380k files, 24GB in directory results in very slow sync = 8 days

I’m trying to find a source of a (minor) problem. I’m using newest syncthing 1.27.2 on linux. I’m quite experienced syncthing user, using it for last 4 years on a few machines.

New machine, which is 64bit arm linux, is very slowly downloading one directory from other syncthing servers. This directory contains around 380k small files (dozens KB average size) which is a big maildir directory. What do I man by saying slow? 8 days. It will take around 8 days to complete, 24h/day, resulting in 35KB/s transfer.

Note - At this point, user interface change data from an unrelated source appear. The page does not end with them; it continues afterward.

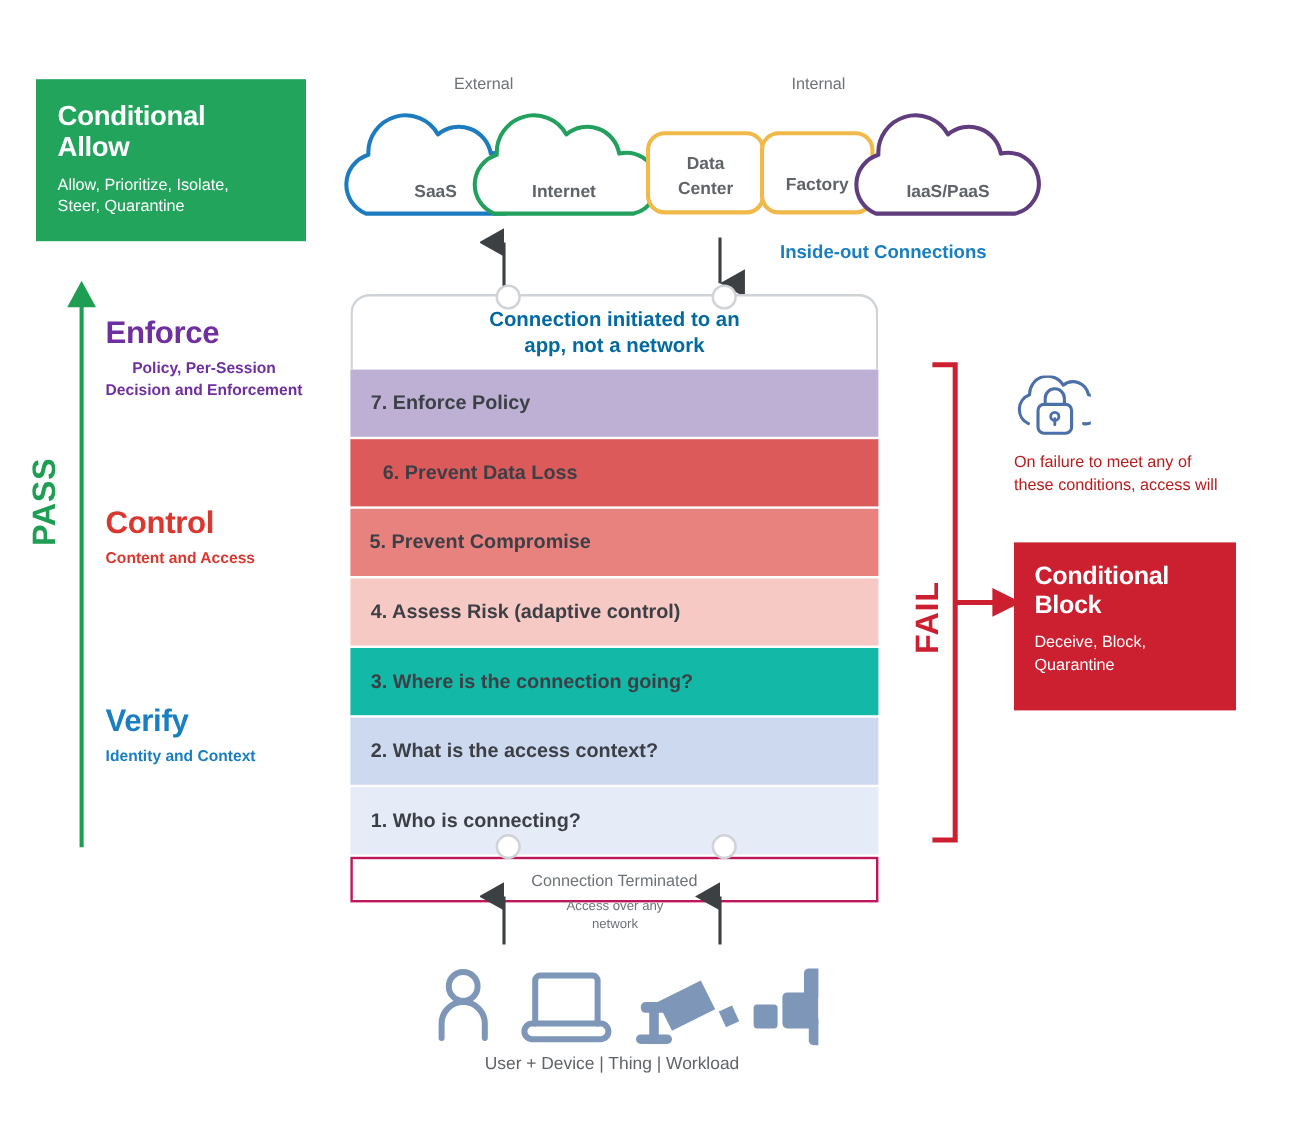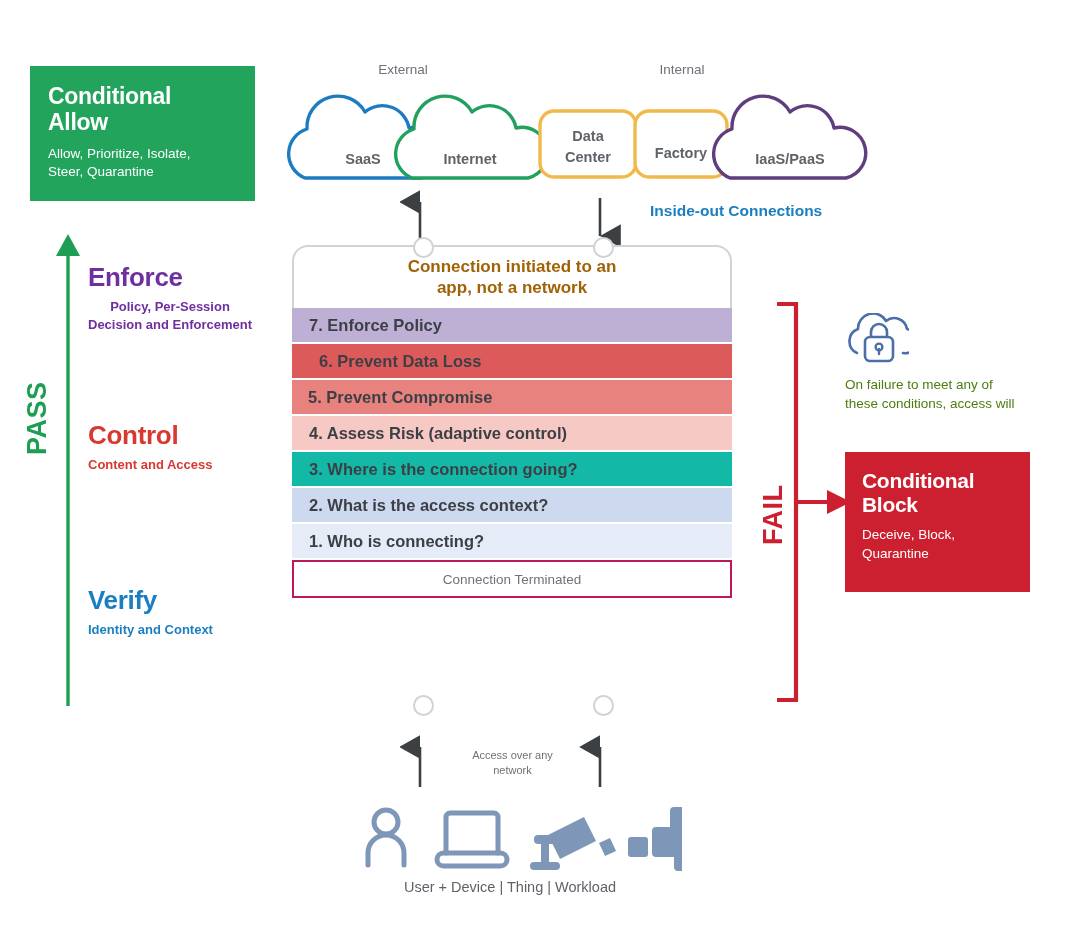"Connection initiated to an" #stack-top .t { color: #a16207 -> #0369a1 }
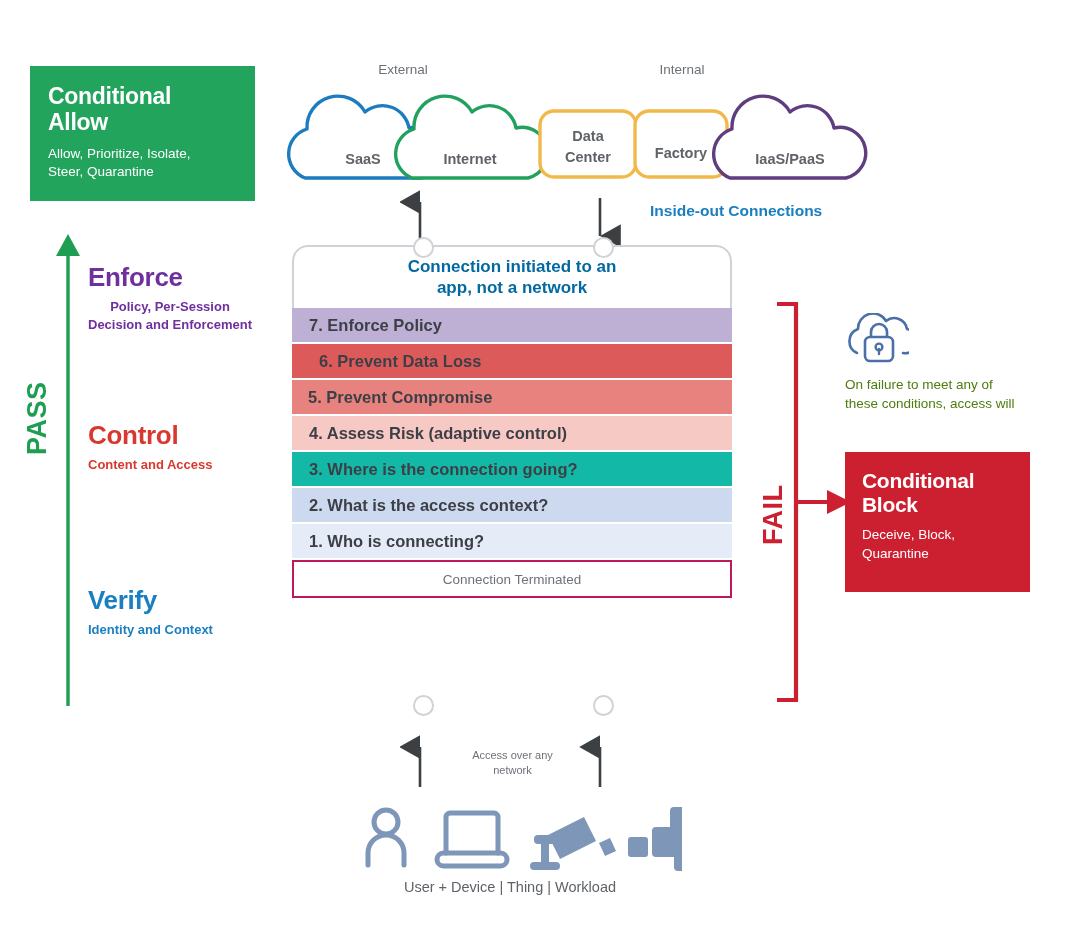"7. Enforce Policy" .step { height: 34px -> 56px }
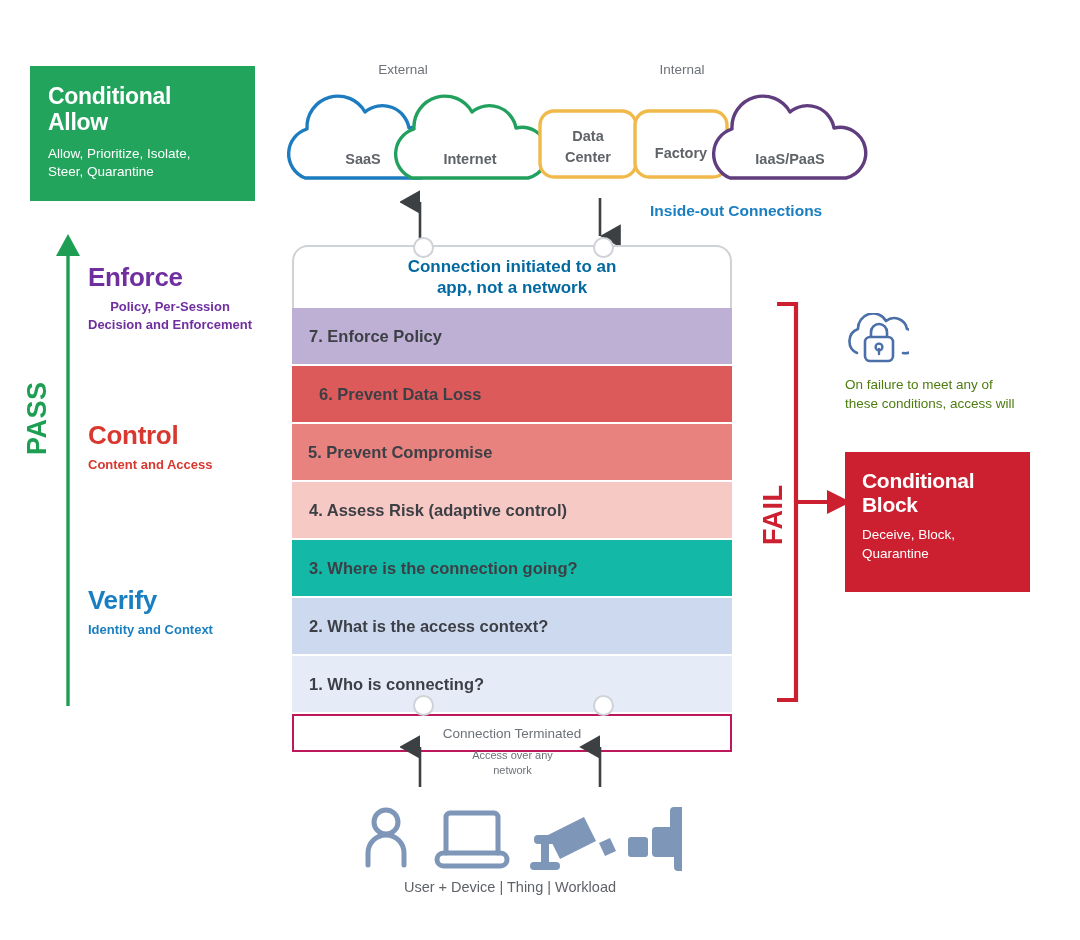"On failure to meet any" #fail-note { color: #4d7c0f -> #b91c1c }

CRUCIAL: Other folders (multiple GB, but normal amount of files), were downloaded normally by this machine with speed reaching up to 50MB/s.

FS used is btrfs, and my examination shows it shall not be a problem (check above: CRUCIAL), although of course it is big. $(ls -1 |wc -l) takes around 7 seconds.

My suspicion is, that syncthing is doing some (required? unnecesary?) operation after each file is downloaded which slows down whole process.

QUESTION: Is it a bug in syncthing? Is it not a bug but performance I shall expect ? Can I speed it somehow? /I can not change structure of folder, it must stay as one folder with 380k of files).

Any recommendations are welcome, can also do any required debuging on my side.

State as of this post Jan 20th:

First of all: Lots of small files is the worst case scenario for performance.

The problem is that we need to make sure that the files are written to disk properly, so that we don’t lose data in the event of an unexpected crash or system shutdown. This involves a lot of fsync calls, which can put a strain on your storage.

If the files are stored on spinning rust, this can get quite nasty.

You can disable fsync which might make it faster, but at that point you have a chance of your data being corrupted in case of a powerloss etc.

We should offer something in between “100% safety” and “YOLO, let’s have dataloss”.

e.g. Redis default fsync policy is to call fsync once a second:

you can have different fsync policies: no fsync at all, fsync every second, fsync at every query. With the default policy of fsync every second, write performance is still great. fsync is performed using a background thread and the main thread will try hard to perform writes when no fsync is in progress, so you can only lose one second worth of writes.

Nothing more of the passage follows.